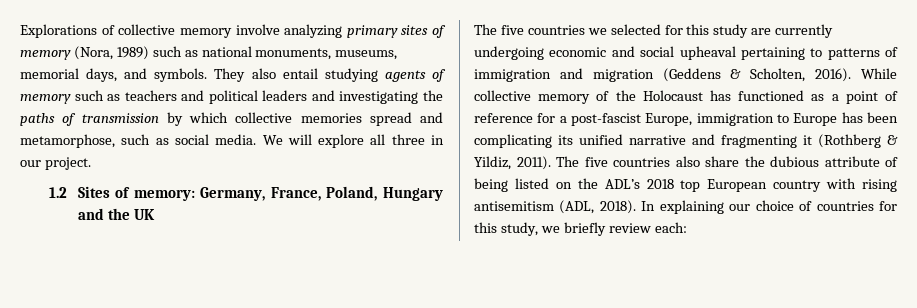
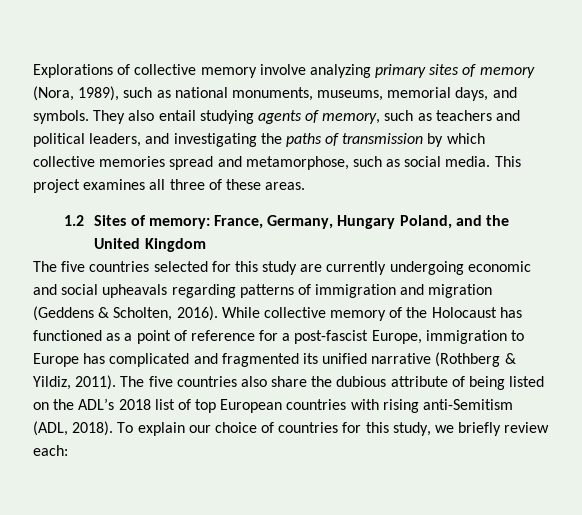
- Explorations of collective memory involve analyzing primary sites of memory (Nora, 1989) such as national monuments, museums, memorial days, and symbols.
+ Explorations of collective memory involve analyzing primary sites of memory (Nora, 1989), such as national monuments, museums, memorial days, and symbols.
- They also entail studying agents of memory such as teachers and political leaders and investigating the paths of transmission by which collective memories spread and metamorphose, such as social media.
+ They also entail studying agents of memory, such as teachers and political leaders, and investigating the paths of transmission by which collective memories spread and metamorphose, such as social media.
- We will explore all three in our project.
- 1.2 Sites of memory: Germany, France, Poland, Hungary and the UK
- The five countries we selected for this study are currently undergoing economic and social upheaval pertaining to patterns of immigration and migration (Geddens & Scholten, 2016).
+ This project examines all three of these areas.
+ 1.2 Sites of memory: France, Germany, Hungary Poland, and the United Kingdom
+ The five countries selected for this study are currently undergoing economic and social upheavals regarding patterns of immigration and migration (Geddens & Scholten, 2016).
- While collective memory of the Holocaust has functioned as a point of reference for a post-fascist Europe, immigration to Europe has been complicating its unified narrative and fragmenting it (Rothberg & Yildiz, 2011).
+ While collective memory of the Holocaust has functioned as a point of reference for a post-fascist Europe, immigration to Europe has complicated and fragmented its unified narrative (Rothberg & Yildiz, 2011).
- The five countries also share the dubious attribute of being listed on the ADL’s 2018 top European country with rising antisemitism (ADL, 2018).
+ The five countries also share the dubious attribute of being listed on the ADL’s 2018 list of top European countries with rising anti-Semitism (ADL, 2018).
- In explaining our choice of countries for this study, we briefly review each:
+ To explain our choice of countries for this study, we briefly review each:

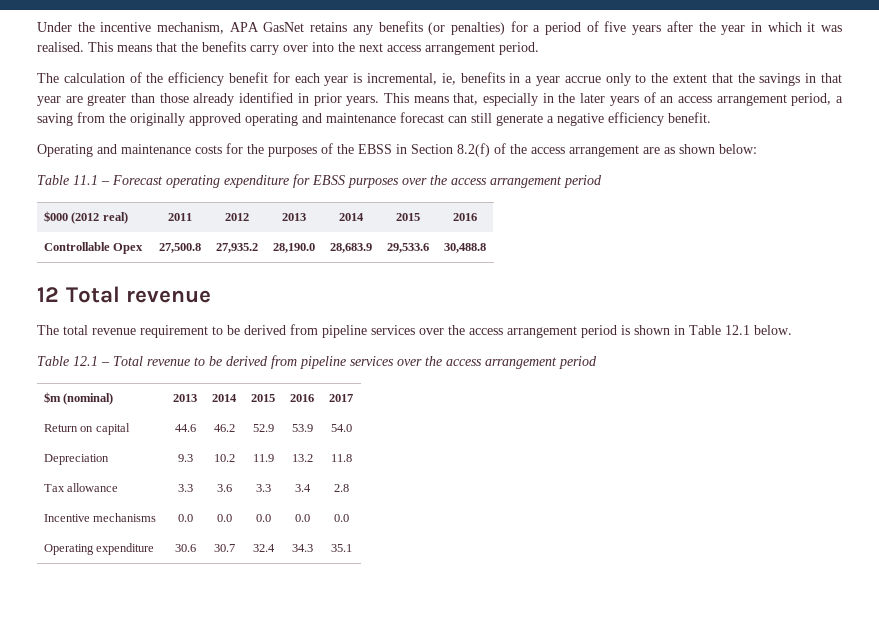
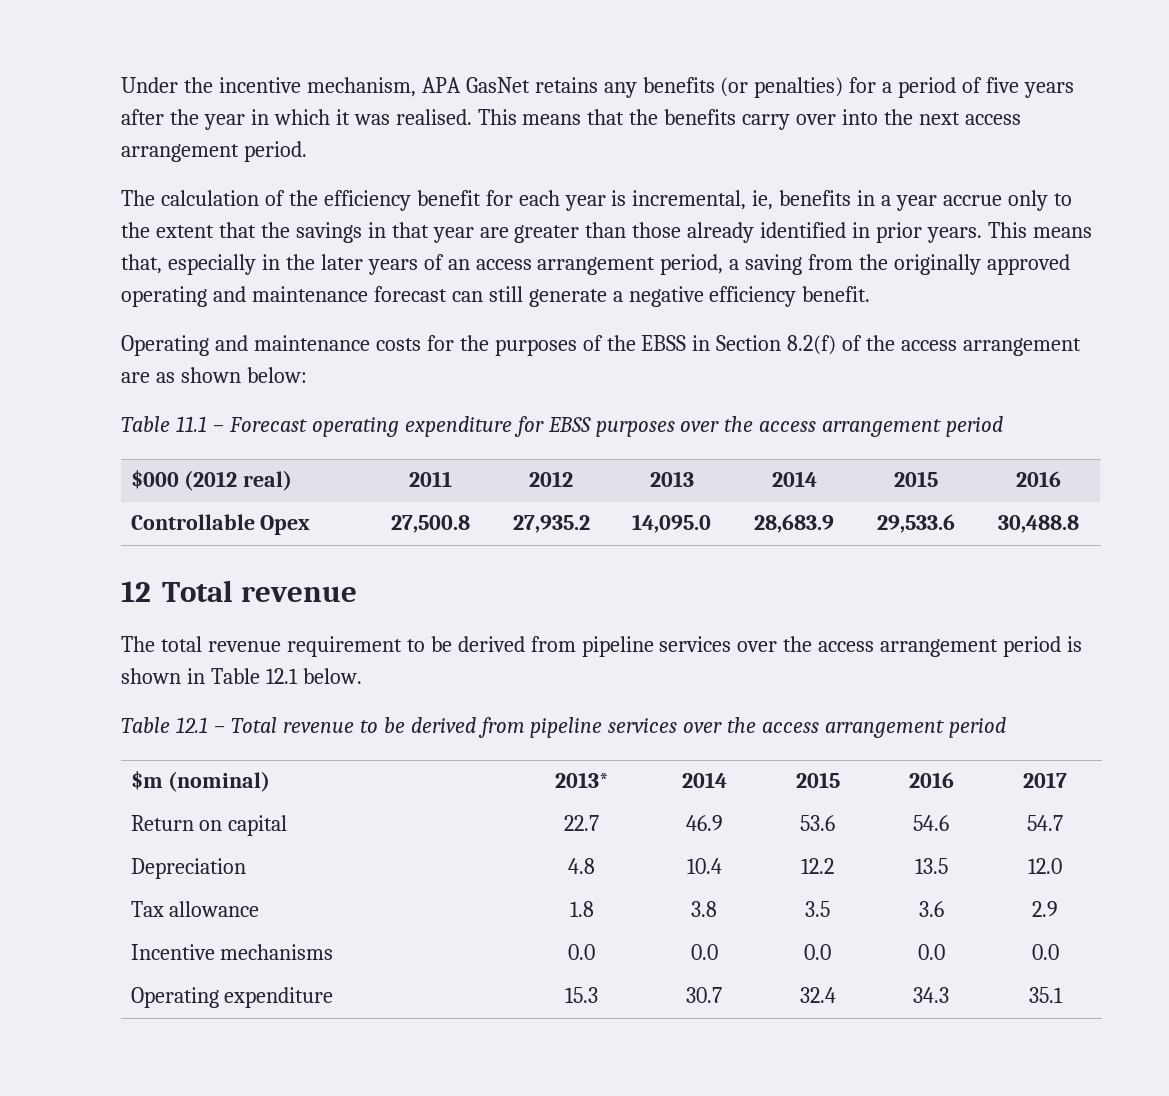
- Controllable Opex | 27,500.8 | 27,935.2 | 28,190.0 | 28,683.9 | 29,533.6 | 30,488.8
+ Controllable Opex | 27,500.8 | 27,935.2 | 14,095.0 | 28,683.9 | 29,533.6 | 30,488.8
- $m (nominal) | 2013 | 2014 | 2015 | 2016 | 2017
+ $m (nominal) | 2013* | 2014 | 2015 | 2016 | 2017
- Return on capital | 44.6 | 46.2 | 52.9 | 53.9 | 54.0
- Depreciation | 9.3 | 10.2 | 11.9 | 13.2 | 11.8
- Tax allowance | 3.3 | 3.6 | 3.3 | 3.4 | 2.8
+ Return on capital | 22.7 | 46.9 | 53.6 | 54.6 | 54.7
+ Depreciation | 4.8 | 10.4 | 12.2 | 13.5 | 12.0
+ Tax allowance | 1.8 | 3.8 | 3.5 | 3.6 | 2.9
- Operating expenditure | 30.6 | 30.7 | 32.4 | 34.3 | 35.1
+ Operating expenditure | 15.3 | 30.7 | 32.4 | 34.3 | 35.1

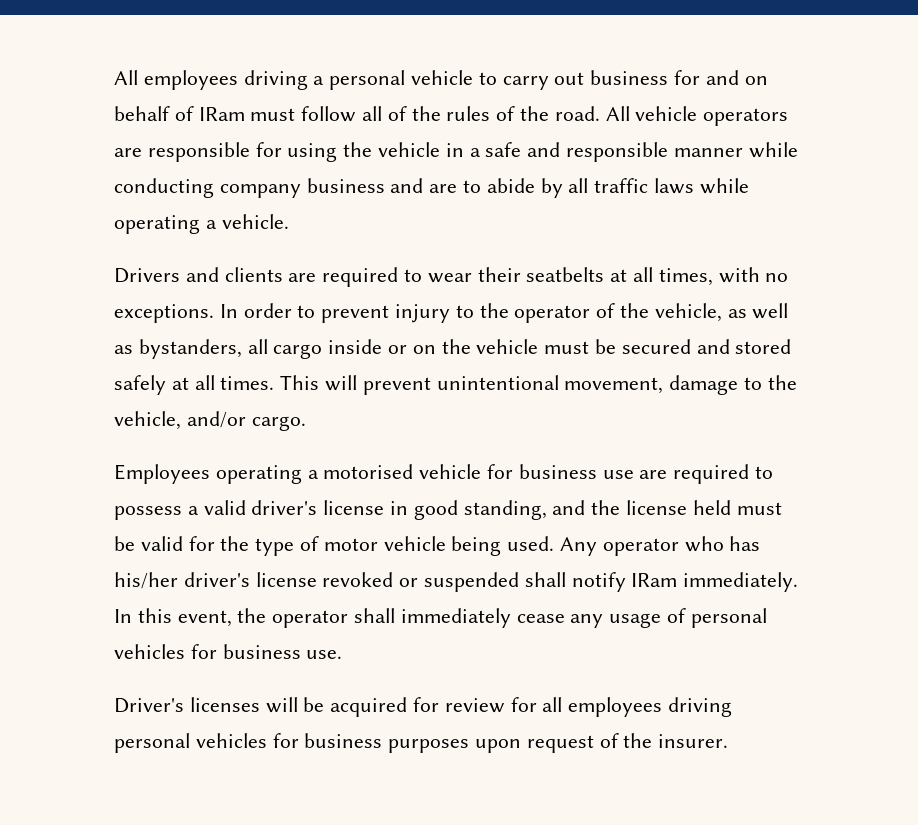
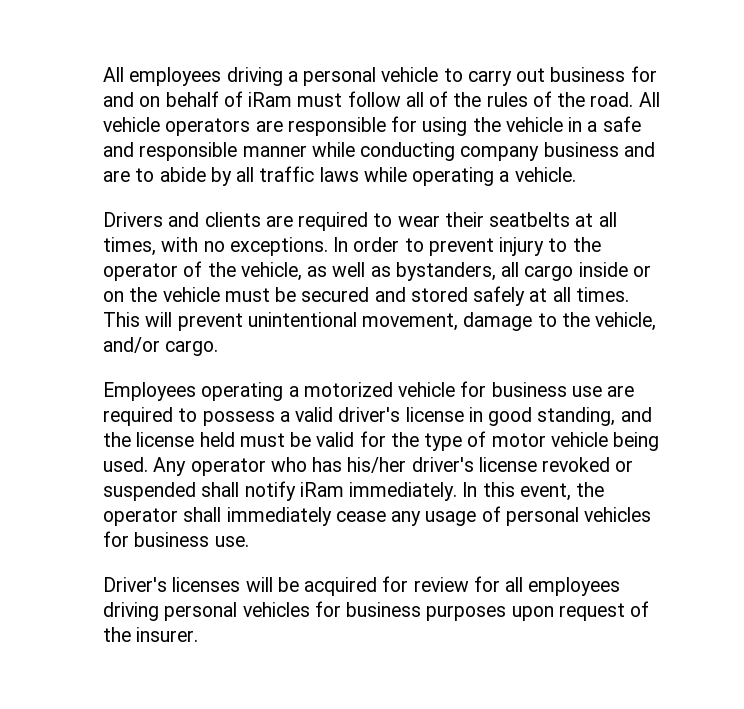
- All employees driving a personal vehicle to carry out business for and on behalf of IRam must follow all of the rules of the road.
+ All employees driving a personal vehicle to carry out business for and on behalf of iRam must follow all of the rules of the road.
- Employees operating a motorised vehicle for business use are required to possess a valid driver's license in good standing, and the license held must be valid for the type of motor vehicle being used.
+ Employees operating a motorized vehicle for business use are required to possess a valid driver's license in good standing, and the license held must be valid for the type of motor vehicle being used.
- Any operator who has his/her driver's license revoked or suspended shall notify IRam immediately.
+ Any operator who has his/her driver's license revoked or suspended shall notify iRam immediately.

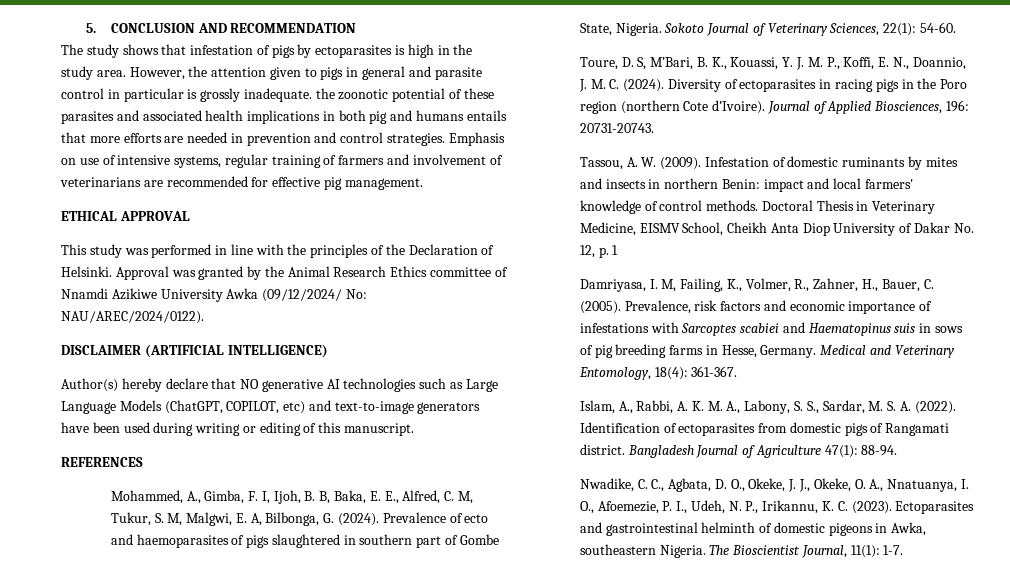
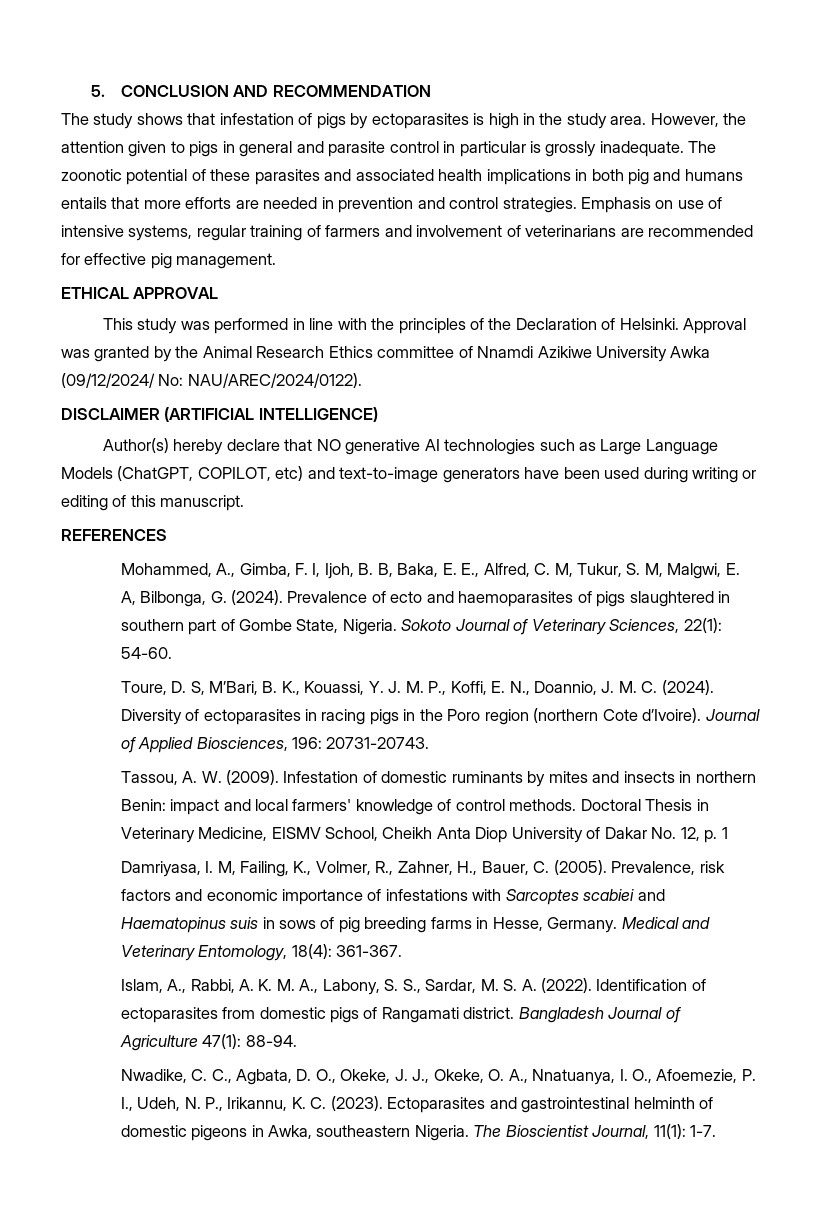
- However, the attention given to pigs in general and parasite control in particular is grossly inadequate. the zoonotic potential of these parasites and associated health implications in both pig and humans entails that more efforts are needed in prevention and control strategies.
+ However, the attention given to pigs in general and parasite control in particular is grossly inadequate. The zoonotic potential of these parasites and associated health implications in both pig and humans entails that more efforts are needed in prevention and control strategies.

********

## THE PROBLEM
Using the data above, give again exactly the lines starting at the one holding "- Operating expenditure" and ending at the one holding "- All employees", inclusive, and nothing more. Omit the pictures.

## RESPONSE
- Operating expenditure | 30.6 | 30.7 | 32.4 | 34.3 | 35.1
+ Operating expenditure | 15.3 | 30.7 | 32.4 | 34.3 | 35.1

- All employees driving a personal vehicle to carry out business for and on behalf of IRam must follow all of the rules of the road.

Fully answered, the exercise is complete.